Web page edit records
>>>

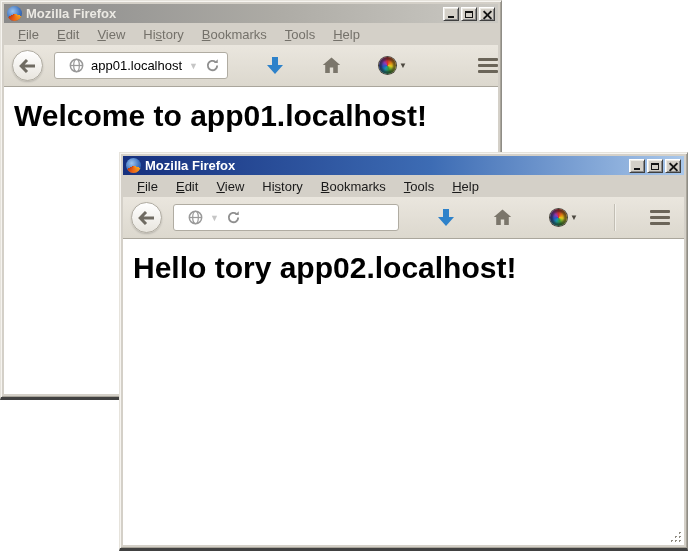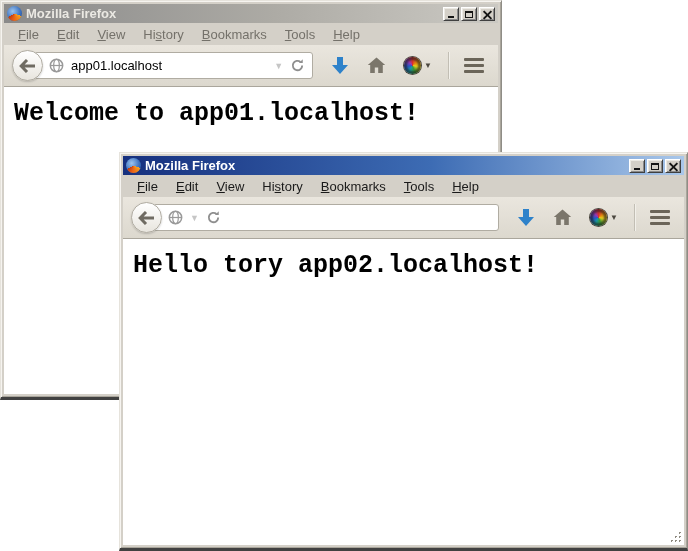--- a/index.html
+++ b/index.html
@@ -45,43 +45,43 @@
   .menubar { height:22px; display:flex; align-items:center; padding-left:5px;
              font-size:13px; background:#d4d0c8; }
   .mi { padding:2px 9px; white-space:pre; }
   .win-front .mi { color:#1a1a1a; }
   .win-back  .mi { color:#74716a; }
   .accel { text-decoration:underline; }
 
   
   .navbar { height:42px; background:linear-gradient(#eae6de,#dcd8ce);
             border-bottom:1px solid #aaa69c; display:flex; align-items:center;
-            padding:0 10px 0 8px; }
+            padding:0 10px 0 8px;gap:20px; }
   .backbtn { width:31px; height:31px; border-radius:50%; flex:0 0 auto; z-index:2;
              background:linear-gradient(#ffffff,#e8e5de);
              border:1px solid #b0aca2; box-shadow:0 1px 2px rgba(0,0,0,.18);
              display:flex; align-items:center; justify-content:center; }
   .urlbar { flex:1; height:27px; background:#ffffff; border:1px solid #b0aca2;
             border-radius:3px; margin-left:-9px; padding:0 7px 0 14px;
             display:flex; align-items:center; gap:7px; }
   .url-text { flex:1; font-size:13px; color:#000; }
   .url-dd { font-size:9px; color:#c6c6c6; }
   .nav-ic { margin-left:18px; display:flex; align-items:center; flex:0 0 auto; }
   .cw { width:17px; height:17px; border-radius:50%;
         background:conic-gradient(#d83030 0deg,#e88a10 55deg,#e8d020 100deg,#3a9a35 160deg,#1898a8 210deg,#2858c8 260deg,#9838b8 315deg,#d83030 360deg);
         box-shadow: inset 0 0 2px 3px rgba(25,25,25,.6), 0 0 0 1px #4a463e; }
   .caret { font-size:8px; color:#4c4840; margin-left:3px; }
   .vsep { width:1px; height:27px; background:#c2beb4; box-shadow:1px 0 0 #f2f0ea; margin-left:16px; }
   .hburger { display:flex; flex-direction:column; gap:3px; margin-left:15px; margin-right:4px; }
   .hburger span { width:20px; height:3px; background:#6b6559; border-radius:1px; }
 
   
   .content { position:relative; background:#ffffff; height:calc(100% - 83px); overflow:hidden; }
-  .content h1 { font-family:Liberation Mono, monospace; font-weight:bold;
-                font-size:25px; color:#000; margin:12px 0 0 10px; }
+  .content h1 { font-family:Liberation Sans, sans-serif; font-weight:bold;
+                font-size:30px; color:#000; margin:12px 0 0 10px; }
   .grip { position:absolute; right:2px; bottom:2px; }
 </style>
 </head>
 <body>
 
 <div class="stage">
 
   <div class="win win-back">
     <div class="titlebar">
       <span class="ff-icon"></span>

<<<

- [PROBLEM STATEMENT]
Apply a filter for "class" to the data above, then copy each line that matches.

- [FINISHED TASK]
 <div class="stage">
   <div class="win win-back">
     <div class="titlebar">
       <span class="ff-icon"></span>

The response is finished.